● Your instructions
Where the lines below hold images, skip those and copy every word exactly.

Input data START

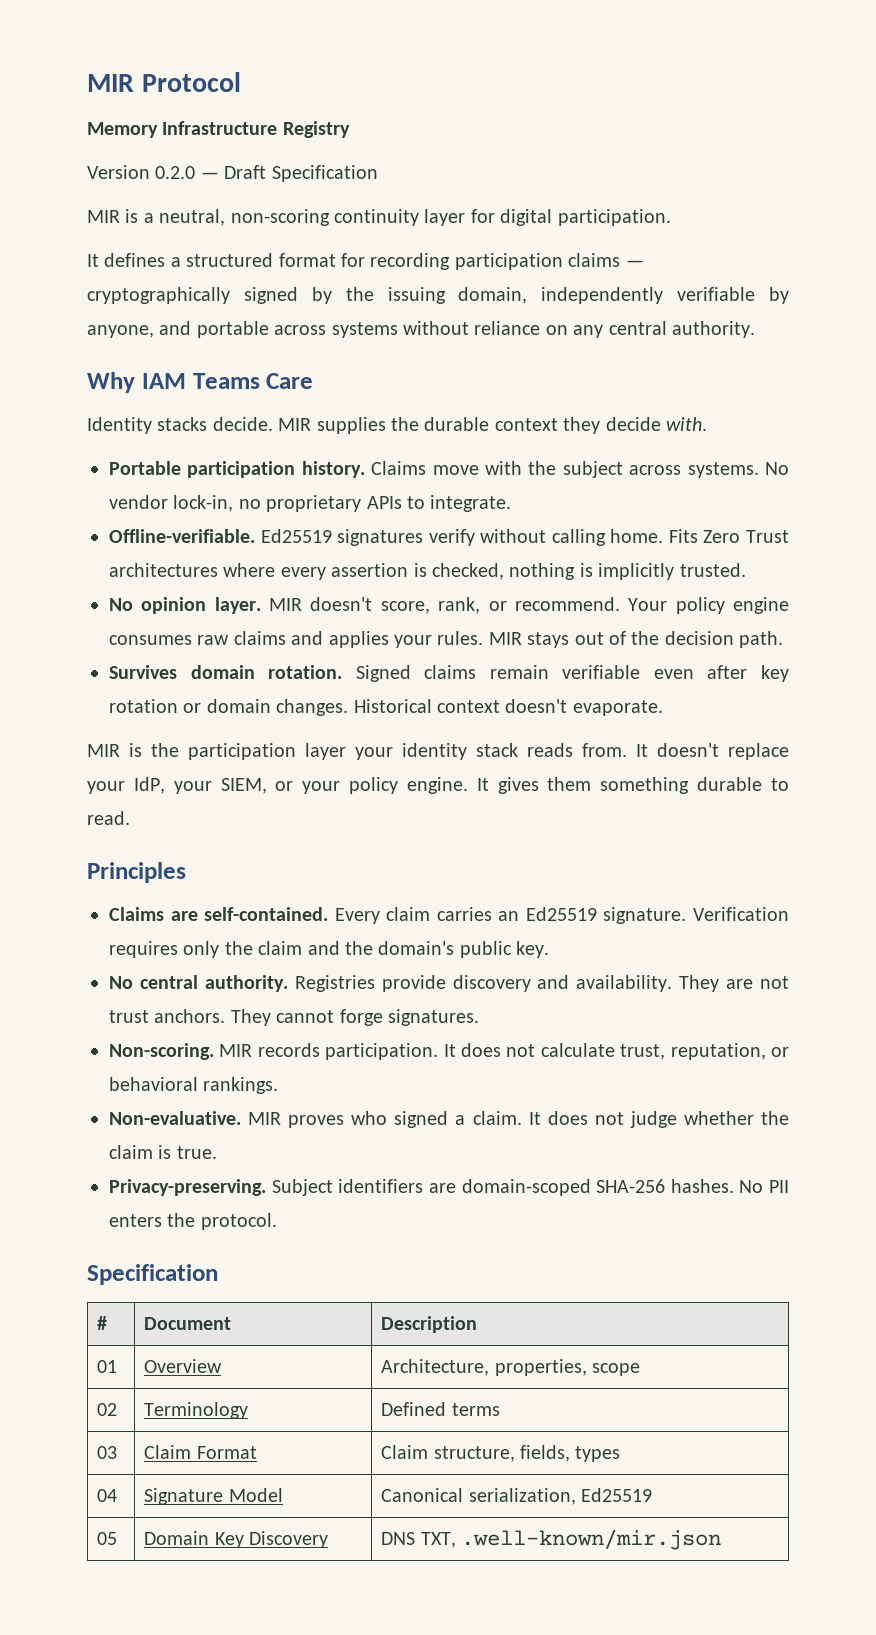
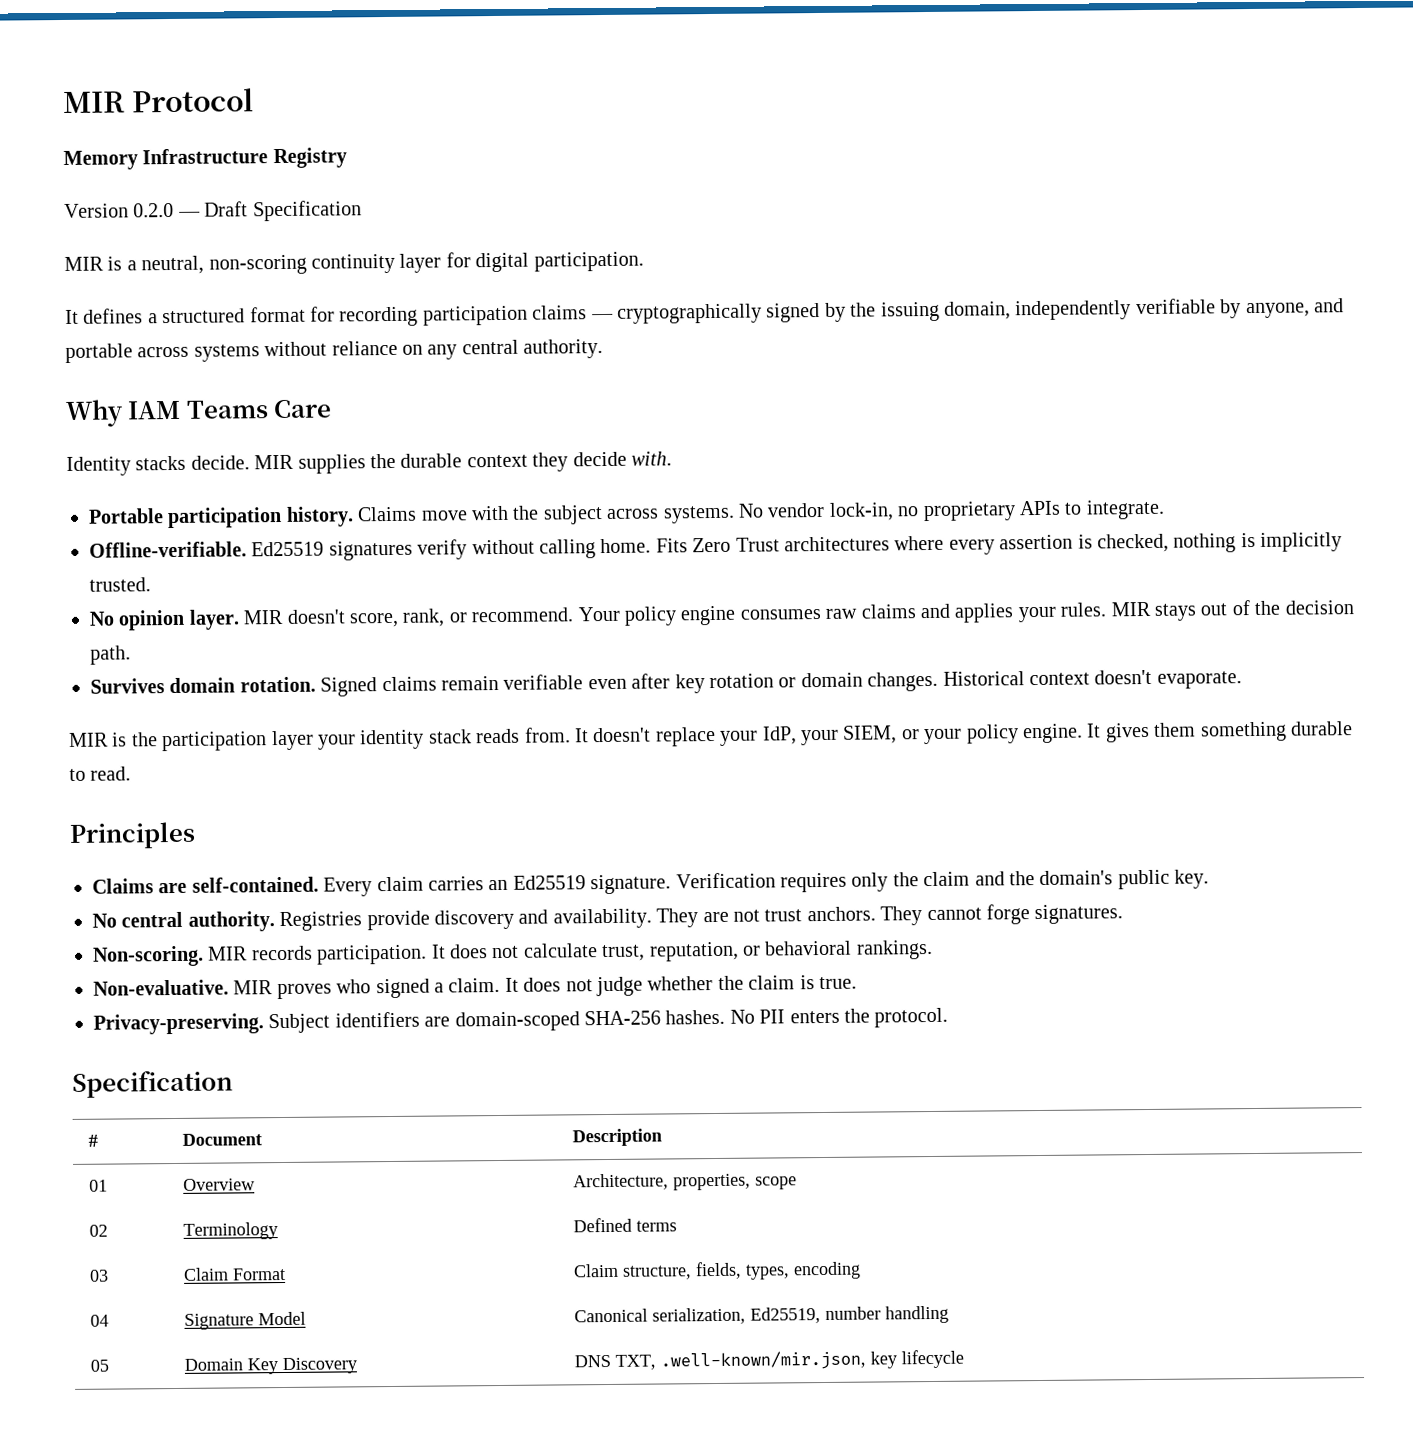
- 03 | Claim Format | Claim structure, fields, types
+ 03 | Claim Format | Claim structure, fields, types, encoding
- 04 | Signature Model | Canonical serialization, Ed25519
+ 04 | Signature Model | Canonical serialization, Ed25519, number handling
- 05 | Domain Key Discovery | DNS TXT, .well-known/mir.json
+ 05 | Domain Key Discovery | DNS TXT, .well-known/mir.json, key lifecycle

Input data END

● Worked solution
- 03 | Claim Format | Claim structure, fields, types
+ 03 | Claim Format | Claim structure, fields, types, encoding
- 04 | Signature Model | Canonical serialization, Ed25519
+ 04 | Signature Model | Canonical serialization, Ed25519, number handling
- 05 | Domain Key Discovery | DNS TXT, .well-known/mir.json
+ 05 | Domain Key Discovery | DNS TXT, .well-known/mir.json, key lifecycle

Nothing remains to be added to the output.